Peter Tscherkassky (°1958) is an Austrian avant-garde filmmaker and theorist who uses found footage only. All of his works consist of film-images that are adapted in the dark room without using computer editing. The result is very intense and dynamic. Dream Work, a study of film as a way of collective dreaming, constantly refers to Man Ray and his surrealist imagery and techniques. Dream Work is the closing piece of Tscherkassky's pulsing Cinemascope Trilogy(the other titles are L'Arrivée and Outer Space). Musicians Jo Tanz and Laurent Gerardtogether form the French duo Opéra Mort. Their electronic rhythms spread a raw, nervous energy that balances somewhere between post-techno and avant-garde experiment. Their musical legacy allows no room for doubt, knowing they released two records with Ghédalia Tazartès with their former project Reines d'Angleterre.
- Yukoku (Patriotism/Ritual of Love and Death) (Yukio Mishima, JP, 1966, 30', b&w, digital)
Live music: Croatian Amor (DK)
Love and death, eros and thanatos, find each other in the romantic and rarely shown cult film of the Japanese writer Yukio Mishimi. The enigmatic author committed ritual suicide (seppuku) in 1970. Five years earlier he rehearsed this event in the short film Yukoku, based on his novelPatriottisme. Mishimi himself plays the young officer who takes his bride with him into death in this sensual Kammerspiel, inspired by the Noh theatre. Within the static and theatrical setting of a bedroom we follow the last minutes of love and the death of the couple. Even the film is made in black and white, the bloody apotheosis is still impressive. The film is usually accompanied by the 'Liebestod' from the opera Tristan & Isolde by Wagner, but this piece of music was not originally recorded with the film. Protagonist of the Danish experimental music scene Loke Rahbek is a part of Lust for Youth, Damien Dubrovnik, Vår and other 'split personalities' of the ultrasexy label Posh Isolation. His soundtrack for Yukoku is a product of his project Croation Amor and it is proof of his long lasting fascination for Mishima. It is rather seldom that this short film is to be seen on a big screen!

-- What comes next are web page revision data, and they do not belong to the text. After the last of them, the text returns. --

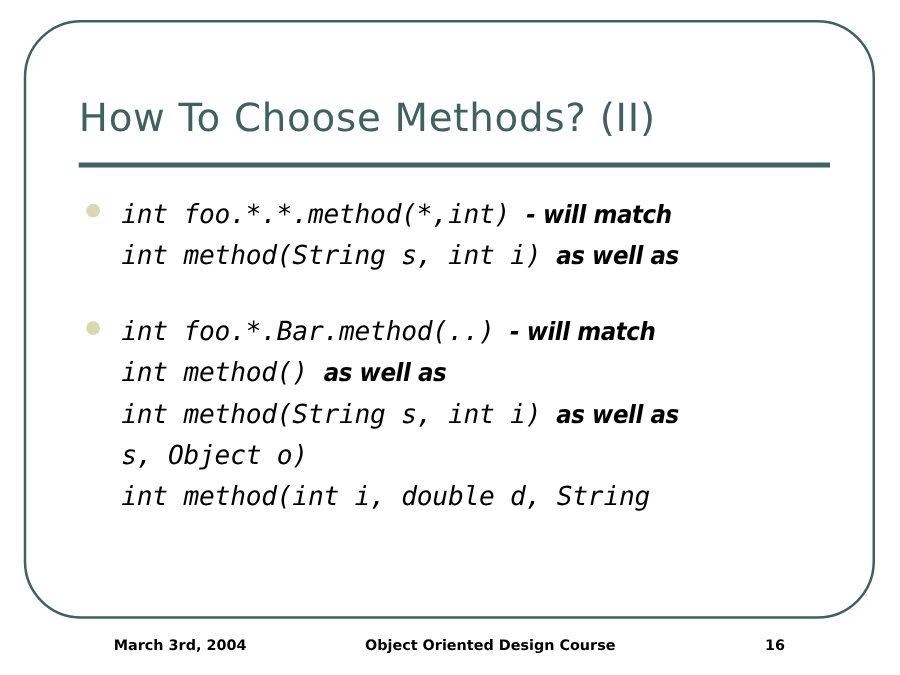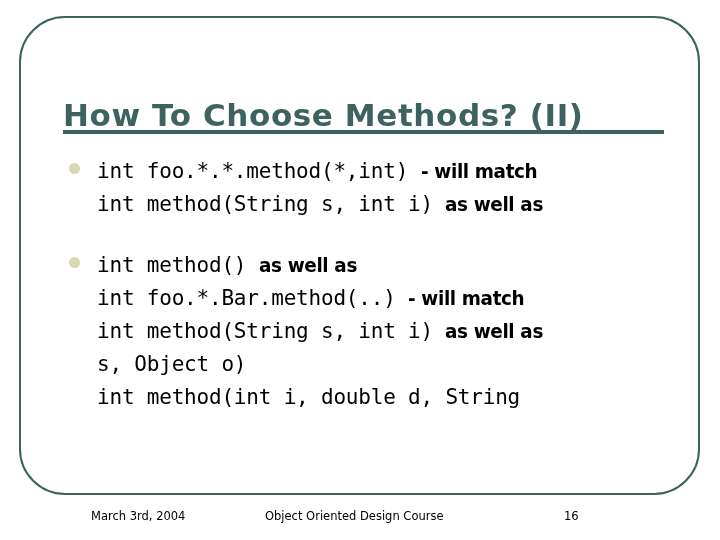"How To Choose Methods? (II)" .title { font-weight: 700 -> 400; top: 96px -> 76px }
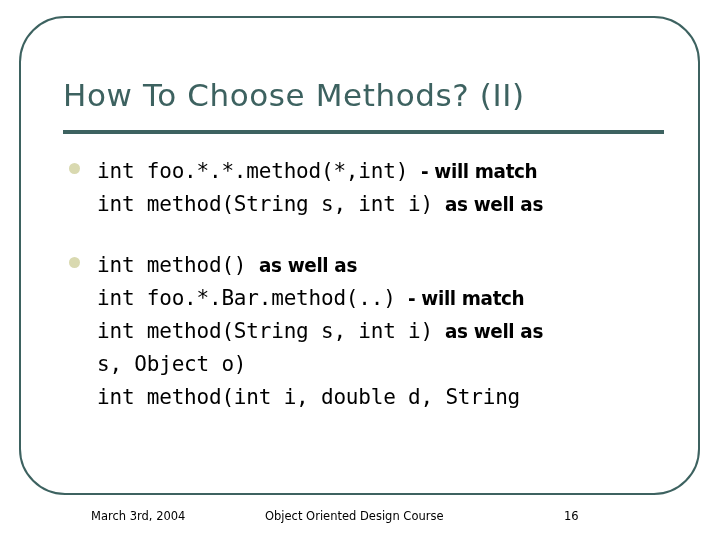"int foo.*.*.method(*,int) - will match" .bullets { font-style: none -> italic }
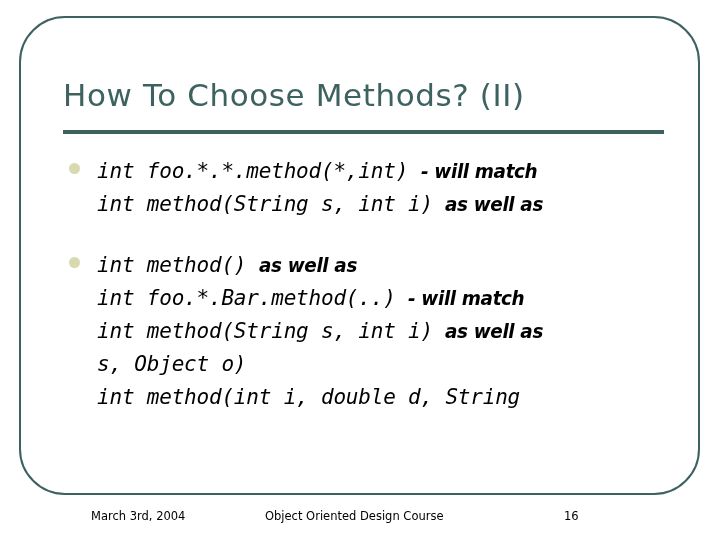"int method() as well as" span.line { order: before "int foo.*.Bar.method(..) - will match" -> after "int foo.*.Bar.method(..) - will match" }
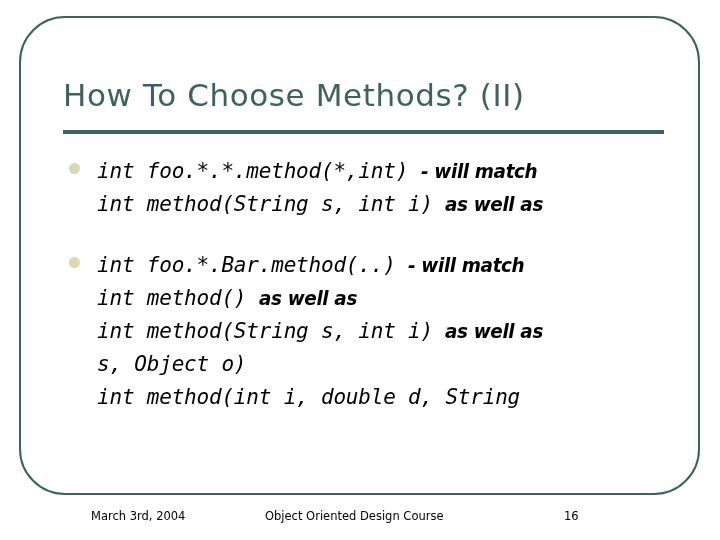"March 3rd, 2004" .footer { font-weight: none -> bold }
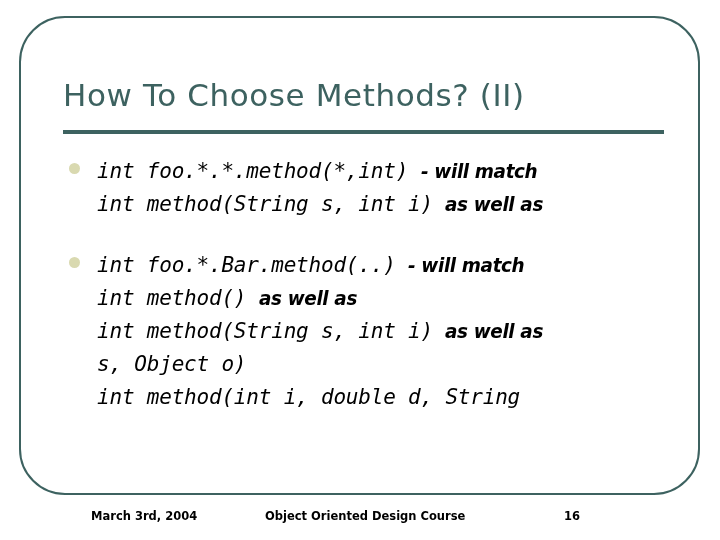"Object Oriented Design Course" .footer-course { left: 265px -> 292px }
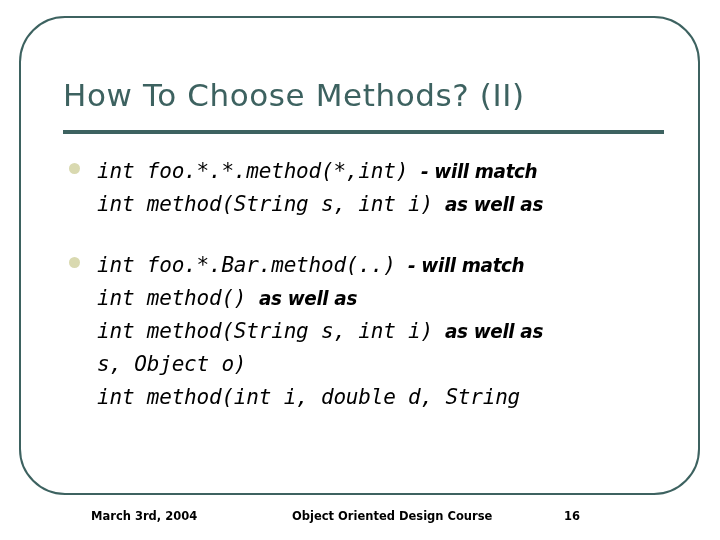"16" .footer-page { left: 564px -> 612px }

- Fuses (Carolee Schneemann, USA, 1965, 18', colour/b&w, 16mm)
- Ai (Love) (Takahiko Iimura, JP, 1962-1963, 10', b&w, 16mm)
Live music: Erik Enocksson (SE)
Fuses is one of the most important statements in feminist cinema. Film-maker Carolee Schneemann filmed herself having sex with her then partner and unleashed almost all possible experimental techniques on the footage. Different layers of images were manually altered an painted over, resulting in a wondrous tactile effect. She literally lets the energetic sensations of the body shine through the roll of film. Takahiko Limura made experimental films in the 60's in Japan. He was inspired by American underground and evolved from poetic, surrealist cinema to conceptual art and abstract film. In the astoundingly beautiful Ai (Love) we see a couple making love. The camera glides over the seemingly merging body parts in extreme close-up, and then switches back to sensuous long shots of the couple. Limura avoided censorship en was internationally praised for this graphic film. Both films are a reflection on the 'fragmented' bod, but most of all they explore the sensual possibilities of the medium. Erik Enocksson a frequently asked for Swedish film composer. Reflective and lyrical at the same time, hearing his live music is a physical and staggering experience. He plays in Body Sculptures together withLoke Rahbek. His LP Apan was rereleased on his label Posh Isolation.